Start of Block

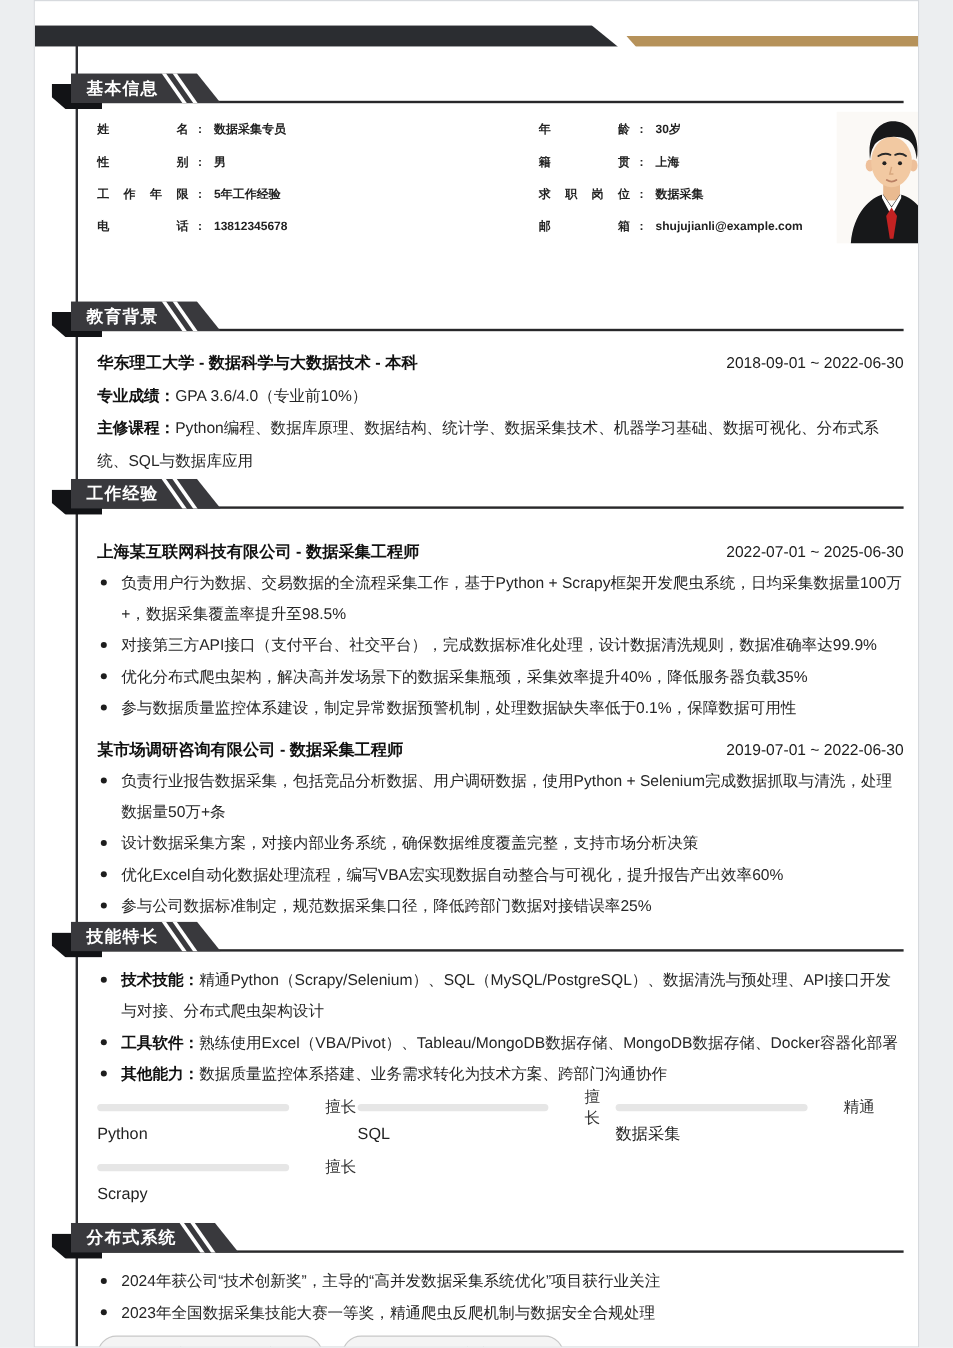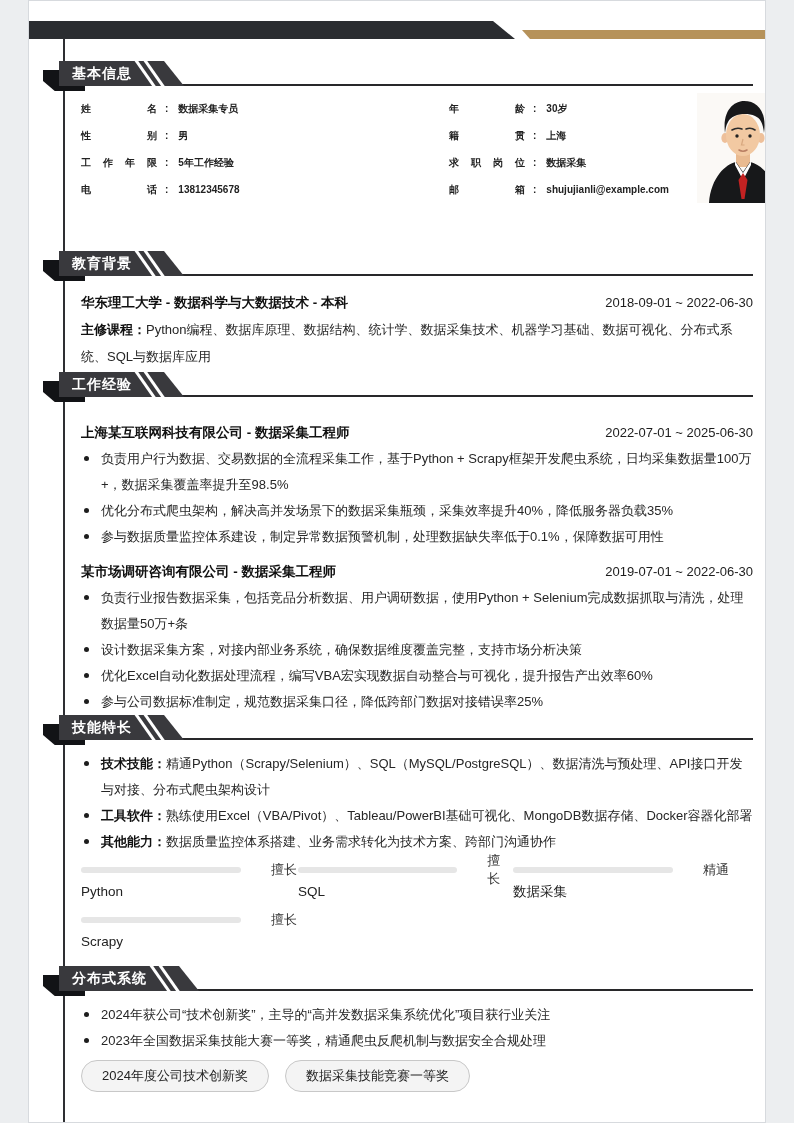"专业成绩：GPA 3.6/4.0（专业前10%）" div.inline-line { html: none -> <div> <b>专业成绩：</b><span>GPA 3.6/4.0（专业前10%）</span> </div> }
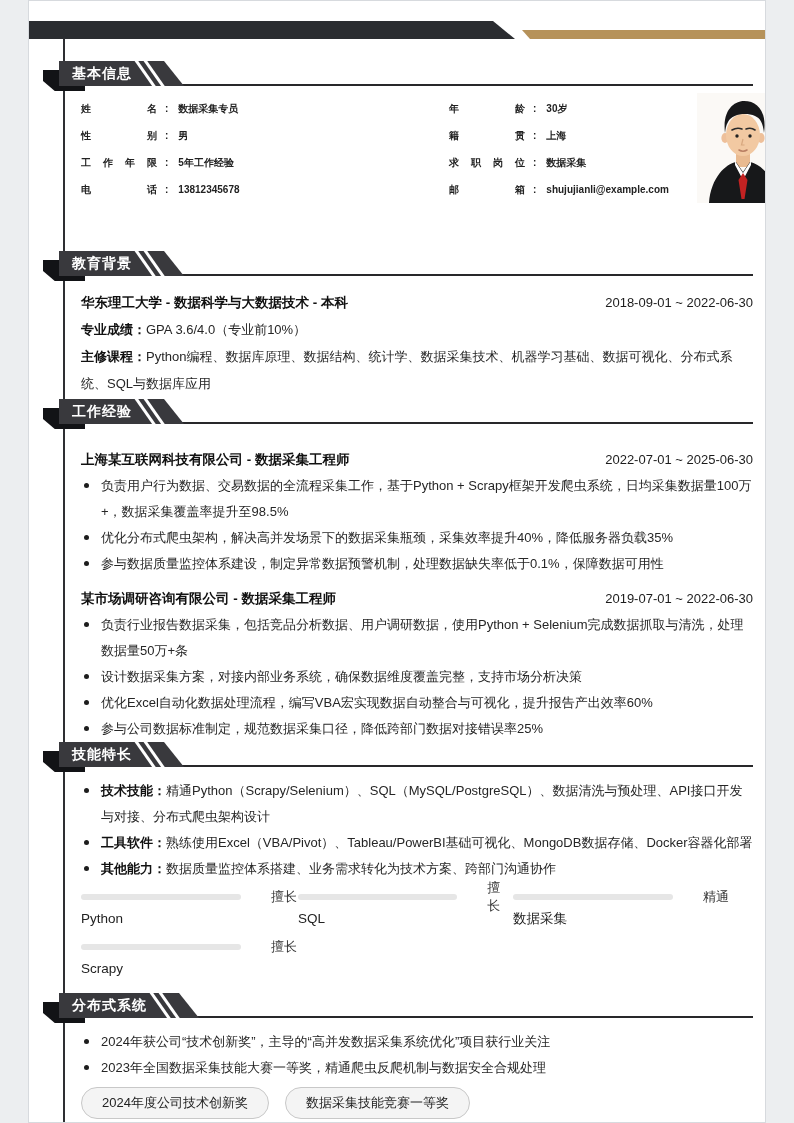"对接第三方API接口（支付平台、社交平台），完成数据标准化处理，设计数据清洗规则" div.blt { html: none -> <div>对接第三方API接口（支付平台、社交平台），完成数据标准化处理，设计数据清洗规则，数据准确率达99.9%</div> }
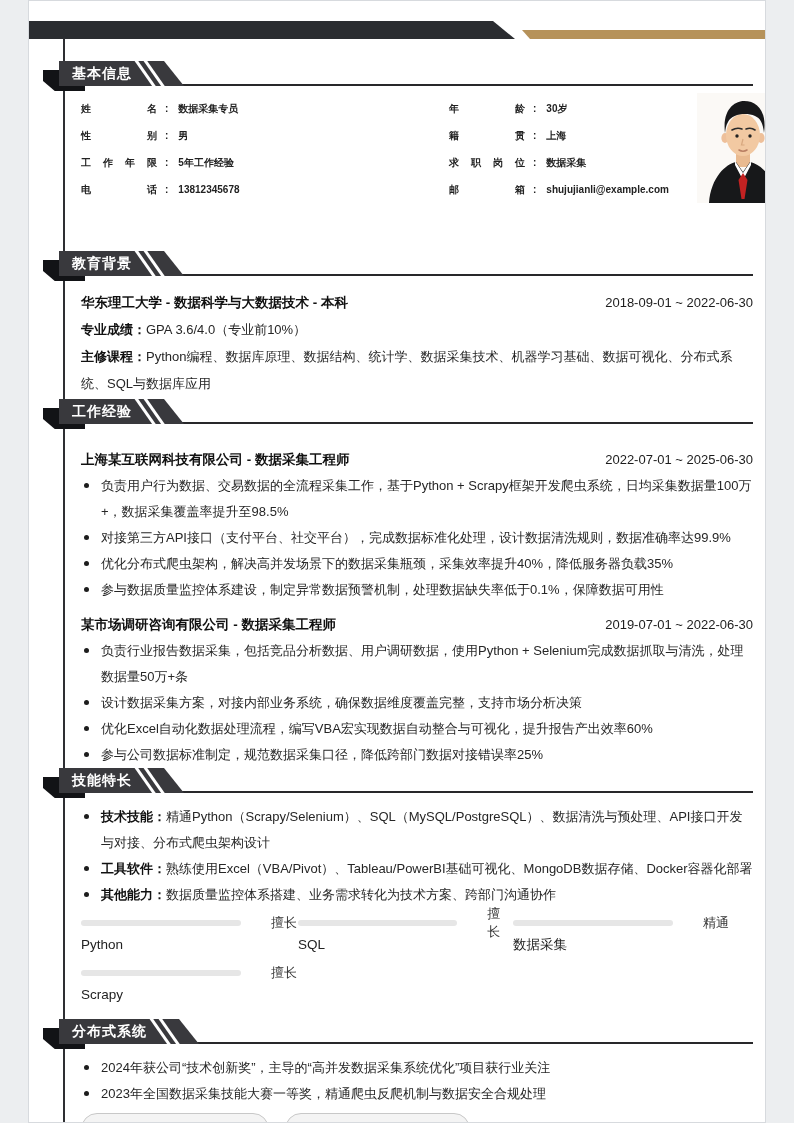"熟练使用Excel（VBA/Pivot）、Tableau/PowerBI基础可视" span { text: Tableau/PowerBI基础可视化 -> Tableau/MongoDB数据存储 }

End of Block
Start of Block

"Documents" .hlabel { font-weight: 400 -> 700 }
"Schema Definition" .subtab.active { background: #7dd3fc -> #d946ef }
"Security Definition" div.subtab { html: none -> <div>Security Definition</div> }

End of Block

> How to complete this task: Only lines containing "subtab" belong in the answer; copy every such line from the records.

> Task solution:
"Schema Definition" .subtab.active { background: #7dd3fc -> #d946ef }
"Security Definition" div.subtab { html: none -> <div>Security Definition</div> }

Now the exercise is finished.